How to define a cumulative distribution function with variable in it

Hi everyone, I'm having problem trying to solve for the integral of the cumulative distribution function for my thesis. I want to hold x as variable for F(x) and solve it later to optimize it. The problem is the function normcdf(x,mu,sigma) doesn't allow me to define x as symbol, it require x to be a double value instead. So my question is, is there anyway to define x as "syms x" and then use normcdf(x,mu,sigma)?
With the uniform distribution I write the function straightforward in the program like this:
gamma = 0; n = 150; syms e Q_sc Q_r X Pi_sc Pi_r S_Q S_Q2 x h t; S_Q = Q_sc - int(((e-gamma+n)/(2*n)),e,0,Q_sc - D_r); S_Q2 = Q_r - int(((e-gamma+n)/(2*n)),e,0,Q_r - D_r); Pi_sc = (S_Q*(p-c_m-s+g_r+g_m+(G1*(s_return-l_m-l_r-r)))) + ((s-c_r)*Q_sc) - ((g_r+g_m)*D_r); Diff_Pi_sc = diff(Pi_sc,'Q_sc'); Q_sc = solve(Diff_Pi_sc); Q_sc = vpa(Q_sc);
So instead of writing unifcdf(...), I use ((e-gamma+n)/(2*n)) instead, because I want to keep "e" as variable, I don't want the program to calculate in right away.

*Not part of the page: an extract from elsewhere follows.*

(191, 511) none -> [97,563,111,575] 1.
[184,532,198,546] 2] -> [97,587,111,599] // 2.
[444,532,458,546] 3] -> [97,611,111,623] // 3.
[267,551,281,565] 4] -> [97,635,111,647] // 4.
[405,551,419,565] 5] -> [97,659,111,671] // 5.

Is there anyway I can achieve this task using unifcdf function provided by the program?
Thank you very much in advance

 Accepted Answer

f = @(x) normcdf(x,mu,sigma);

3 Comments

I tried it, but it seems that command only represent string, when I try to solve it, it return empty set T___T
It's not clear to me what you tried. Your post mentions integrating the cdf. I don't know the integral of the cdf, but here's the cdf itself:
>> mu = 0; sigma = 1; f = @(x) normcdf(x,mu,sigma);
I would expect the cdf to be close to 1 over this interval of length 5, so I'd expect the integral to be about 5:
>> integral(f,10,15)
ans =
5
I'd expect the cdf to average to 0.5 over this symmetric interval of length 2, so I'd expect the answer to be about 1:
>> integral(f,-1,1)
ans =
1
Hi, Tom!
Could I ask a question? why the cdf is close to 1 over the interval [10, 15], while the cdf is expected to 0.5 over the interval [-1, 1]? If we choose another integral interval, for example, the interval [8, 10], what would the cdf to be expected? Thank you for your attention!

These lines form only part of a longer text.